◆ WHAT YOU NEED TO DO ◆
Examine each line of the data, and copy the ones containing "sqlbar".

┌─ DATA

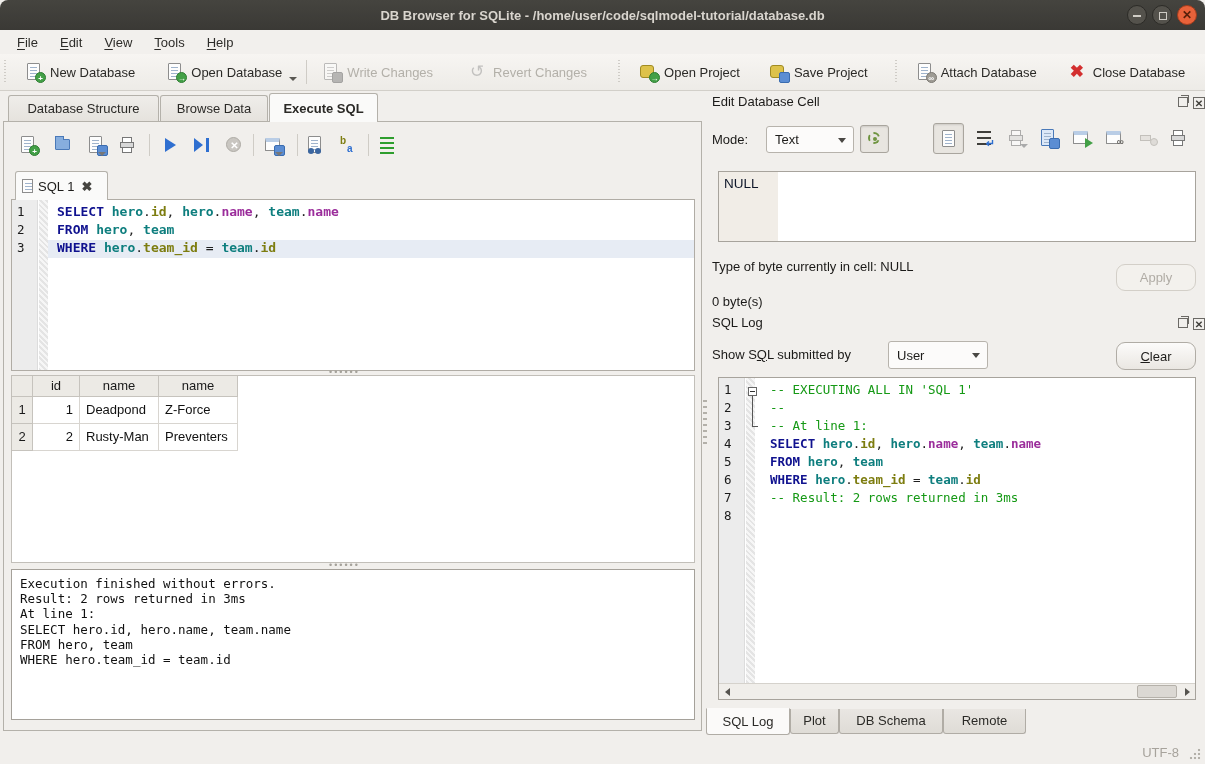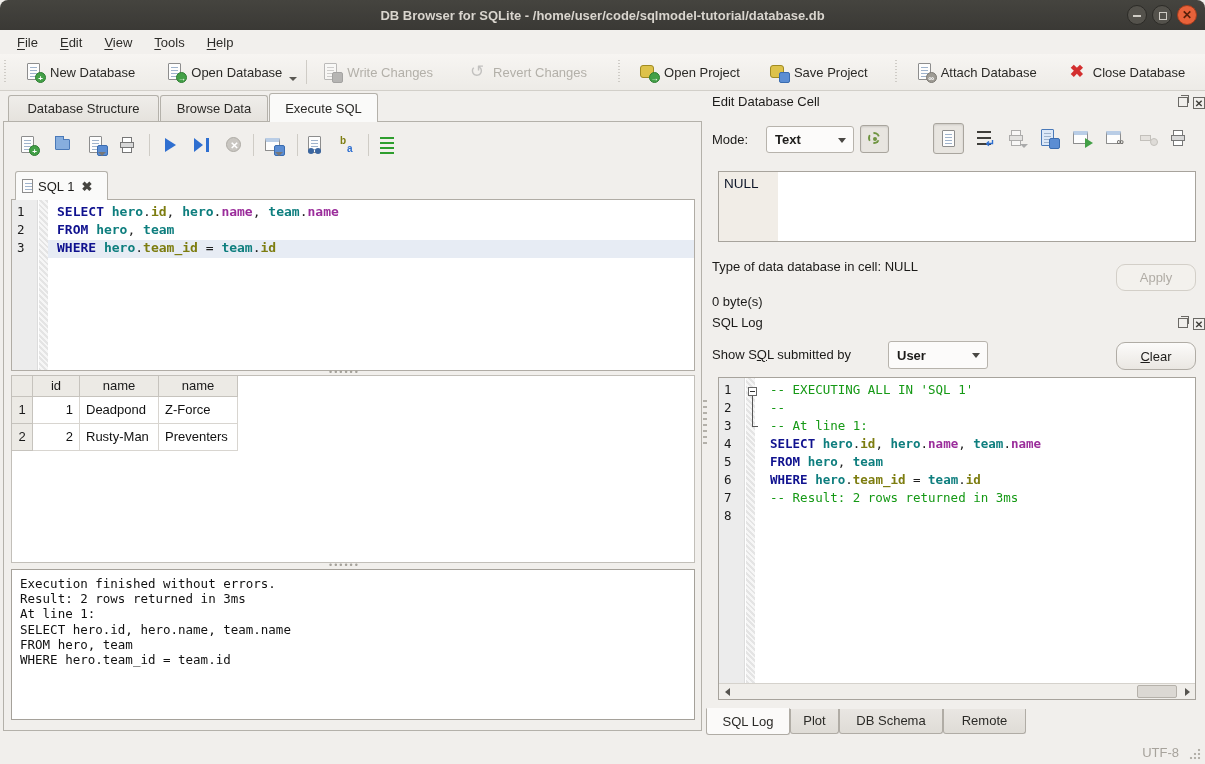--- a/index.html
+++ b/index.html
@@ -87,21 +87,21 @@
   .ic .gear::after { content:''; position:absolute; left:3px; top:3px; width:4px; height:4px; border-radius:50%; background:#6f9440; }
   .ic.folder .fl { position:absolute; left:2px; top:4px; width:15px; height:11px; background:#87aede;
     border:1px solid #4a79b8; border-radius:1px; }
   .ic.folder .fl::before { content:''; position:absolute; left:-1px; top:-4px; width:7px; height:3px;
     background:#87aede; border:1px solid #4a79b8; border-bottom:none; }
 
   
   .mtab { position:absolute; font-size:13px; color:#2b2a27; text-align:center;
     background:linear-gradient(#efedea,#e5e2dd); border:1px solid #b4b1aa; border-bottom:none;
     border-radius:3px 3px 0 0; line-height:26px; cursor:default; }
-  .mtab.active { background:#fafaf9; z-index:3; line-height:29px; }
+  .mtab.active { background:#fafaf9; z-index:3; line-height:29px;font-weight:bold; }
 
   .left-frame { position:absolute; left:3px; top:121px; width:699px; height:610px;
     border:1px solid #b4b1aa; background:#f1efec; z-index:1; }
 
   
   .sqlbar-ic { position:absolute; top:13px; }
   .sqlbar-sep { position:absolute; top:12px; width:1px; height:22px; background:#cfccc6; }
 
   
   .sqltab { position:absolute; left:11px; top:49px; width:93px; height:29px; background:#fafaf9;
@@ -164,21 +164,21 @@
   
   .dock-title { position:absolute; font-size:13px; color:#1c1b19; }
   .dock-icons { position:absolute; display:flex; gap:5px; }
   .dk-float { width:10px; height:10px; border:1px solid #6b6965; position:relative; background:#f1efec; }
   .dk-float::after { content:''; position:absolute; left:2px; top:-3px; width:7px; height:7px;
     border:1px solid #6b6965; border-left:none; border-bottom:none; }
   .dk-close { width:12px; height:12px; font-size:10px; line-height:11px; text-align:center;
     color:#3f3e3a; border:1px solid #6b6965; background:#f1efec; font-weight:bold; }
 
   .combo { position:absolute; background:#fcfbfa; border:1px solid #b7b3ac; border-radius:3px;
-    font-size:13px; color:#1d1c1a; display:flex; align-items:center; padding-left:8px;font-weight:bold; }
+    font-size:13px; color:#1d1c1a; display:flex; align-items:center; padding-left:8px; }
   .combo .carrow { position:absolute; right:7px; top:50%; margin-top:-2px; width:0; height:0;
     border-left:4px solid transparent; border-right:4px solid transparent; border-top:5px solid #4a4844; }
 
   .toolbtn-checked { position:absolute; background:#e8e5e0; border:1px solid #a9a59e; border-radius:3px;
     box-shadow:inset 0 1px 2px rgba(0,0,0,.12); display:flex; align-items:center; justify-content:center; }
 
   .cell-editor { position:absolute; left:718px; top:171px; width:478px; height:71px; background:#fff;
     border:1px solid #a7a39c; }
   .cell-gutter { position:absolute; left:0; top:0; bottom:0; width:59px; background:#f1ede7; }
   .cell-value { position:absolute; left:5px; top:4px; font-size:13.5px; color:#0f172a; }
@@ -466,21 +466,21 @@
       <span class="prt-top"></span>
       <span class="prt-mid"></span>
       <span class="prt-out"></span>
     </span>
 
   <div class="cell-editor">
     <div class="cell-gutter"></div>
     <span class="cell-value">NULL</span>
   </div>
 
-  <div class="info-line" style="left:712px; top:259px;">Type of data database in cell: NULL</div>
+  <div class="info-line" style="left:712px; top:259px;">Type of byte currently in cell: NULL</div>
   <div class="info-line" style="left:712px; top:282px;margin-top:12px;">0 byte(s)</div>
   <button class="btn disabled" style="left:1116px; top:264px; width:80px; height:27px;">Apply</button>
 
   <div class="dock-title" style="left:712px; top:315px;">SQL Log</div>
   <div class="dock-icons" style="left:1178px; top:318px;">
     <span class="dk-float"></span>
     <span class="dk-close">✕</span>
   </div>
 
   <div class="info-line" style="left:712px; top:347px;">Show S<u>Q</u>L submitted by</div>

└─

◆ TASK ANSWER ◆
   .sqlbar-ic { position:absolute; top:13px; }
   .sqlbar-sep { position:absolute; top:12px; width:1px; height:22px; background:#cfccc6; }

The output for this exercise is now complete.